### Your assignment
The lines needed are those from the start of the records through the line holding "[500,1716,541,1726] created ->", each copied exactly.

<<<<

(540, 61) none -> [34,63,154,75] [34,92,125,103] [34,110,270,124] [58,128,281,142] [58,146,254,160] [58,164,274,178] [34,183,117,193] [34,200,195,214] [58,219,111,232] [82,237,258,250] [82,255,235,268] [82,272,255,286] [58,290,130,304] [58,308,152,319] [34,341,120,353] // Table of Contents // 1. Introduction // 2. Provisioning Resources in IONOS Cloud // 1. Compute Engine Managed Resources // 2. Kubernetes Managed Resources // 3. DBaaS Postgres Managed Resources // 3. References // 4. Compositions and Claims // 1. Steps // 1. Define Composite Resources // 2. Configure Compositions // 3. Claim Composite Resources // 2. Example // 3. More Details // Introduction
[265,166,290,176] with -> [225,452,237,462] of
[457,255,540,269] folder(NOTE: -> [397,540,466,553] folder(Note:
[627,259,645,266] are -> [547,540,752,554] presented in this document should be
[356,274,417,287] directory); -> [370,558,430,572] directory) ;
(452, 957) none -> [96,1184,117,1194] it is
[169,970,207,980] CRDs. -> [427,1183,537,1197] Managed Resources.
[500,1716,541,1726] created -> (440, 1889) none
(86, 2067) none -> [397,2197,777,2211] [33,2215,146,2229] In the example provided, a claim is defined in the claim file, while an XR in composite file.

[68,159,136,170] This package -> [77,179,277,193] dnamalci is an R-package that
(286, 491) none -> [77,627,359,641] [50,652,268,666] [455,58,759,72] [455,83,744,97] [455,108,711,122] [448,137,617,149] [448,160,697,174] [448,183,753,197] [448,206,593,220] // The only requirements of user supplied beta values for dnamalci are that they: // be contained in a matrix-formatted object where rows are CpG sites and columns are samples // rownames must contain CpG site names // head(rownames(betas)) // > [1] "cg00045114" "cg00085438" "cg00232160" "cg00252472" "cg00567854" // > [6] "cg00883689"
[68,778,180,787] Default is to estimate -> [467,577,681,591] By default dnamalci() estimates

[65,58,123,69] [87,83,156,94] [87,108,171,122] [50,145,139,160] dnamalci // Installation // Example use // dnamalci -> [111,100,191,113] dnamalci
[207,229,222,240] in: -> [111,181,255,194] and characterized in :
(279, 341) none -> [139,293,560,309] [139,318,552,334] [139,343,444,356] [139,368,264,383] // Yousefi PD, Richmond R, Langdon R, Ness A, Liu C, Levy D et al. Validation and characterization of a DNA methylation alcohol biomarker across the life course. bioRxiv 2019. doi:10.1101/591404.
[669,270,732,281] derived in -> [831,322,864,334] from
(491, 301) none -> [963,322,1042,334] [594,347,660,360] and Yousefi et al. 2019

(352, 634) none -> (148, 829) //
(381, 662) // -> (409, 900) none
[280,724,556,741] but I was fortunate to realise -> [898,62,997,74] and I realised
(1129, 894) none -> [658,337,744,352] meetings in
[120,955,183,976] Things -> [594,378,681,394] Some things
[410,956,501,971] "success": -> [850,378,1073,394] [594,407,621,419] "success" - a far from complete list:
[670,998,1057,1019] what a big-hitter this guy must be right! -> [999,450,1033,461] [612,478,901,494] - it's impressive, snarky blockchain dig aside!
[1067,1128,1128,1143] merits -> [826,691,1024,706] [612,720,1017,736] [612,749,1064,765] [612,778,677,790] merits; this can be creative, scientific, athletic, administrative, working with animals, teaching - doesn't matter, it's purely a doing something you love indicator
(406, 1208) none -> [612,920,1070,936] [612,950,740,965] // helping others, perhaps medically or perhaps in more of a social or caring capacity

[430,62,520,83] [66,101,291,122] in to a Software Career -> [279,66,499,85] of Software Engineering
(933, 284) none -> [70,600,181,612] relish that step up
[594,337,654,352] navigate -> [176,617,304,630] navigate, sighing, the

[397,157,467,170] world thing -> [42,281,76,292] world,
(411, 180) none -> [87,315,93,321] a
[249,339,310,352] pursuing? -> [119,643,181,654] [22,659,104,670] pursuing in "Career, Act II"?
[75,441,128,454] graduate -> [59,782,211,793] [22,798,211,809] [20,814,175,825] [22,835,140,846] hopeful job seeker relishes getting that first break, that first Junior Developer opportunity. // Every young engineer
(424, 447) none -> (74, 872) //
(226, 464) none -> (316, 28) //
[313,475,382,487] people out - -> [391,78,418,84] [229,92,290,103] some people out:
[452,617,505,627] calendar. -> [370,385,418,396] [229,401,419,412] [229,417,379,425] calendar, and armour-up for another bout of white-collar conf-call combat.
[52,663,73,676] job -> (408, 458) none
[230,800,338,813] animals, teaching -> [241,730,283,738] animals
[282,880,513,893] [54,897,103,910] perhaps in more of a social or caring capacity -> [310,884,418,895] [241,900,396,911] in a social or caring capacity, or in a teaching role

>>>>

### Written response
(540, 61) none -> [34,63,154,75] [34,92,125,103] [34,110,270,124] [58,128,281,142] [58,146,254,160] [58,164,274,178] [34,183,117,193] [34,200,195,214] [58,219,111,232] [82,237,258,250] [82,255,235,268] [82,272,255,286] [58,290,130,304] [58,308,152,319] [34,341,120,353] // Table of Contents // 1. Introduction // 2. Provisioning Resources in IONOS Cloud // 1. Compute Engine Managed Resources // 2. Kubernetes Managed Resources // 3. DBaaS Postgres Managed Resources // 3. References // 4. Compositions and Claims // 1. Steps // 1. Define Composite Resources // 2. Configure Compositions // 3. Claim Composite Resources // 2. Example // 3. More Details // Introduction
[265,166,290,176] with -> [225,452,237,462] of
[457,255,540,269] folder(NOTE: -> [397,540,466,553] folder(Note:
[627,259,645,266] are -> [547,540,752,554] presented in this document should be
[356,274,417,287] directory); -> [370,558,430,572] directory) ;
(452, 957) none -> [96,1184,117,1194] it is
[169,970,207,980] CRDs. -> [427,1183,537,1197] Managed Resources.
[500,1716,541,1726] created -> (440, 1889) none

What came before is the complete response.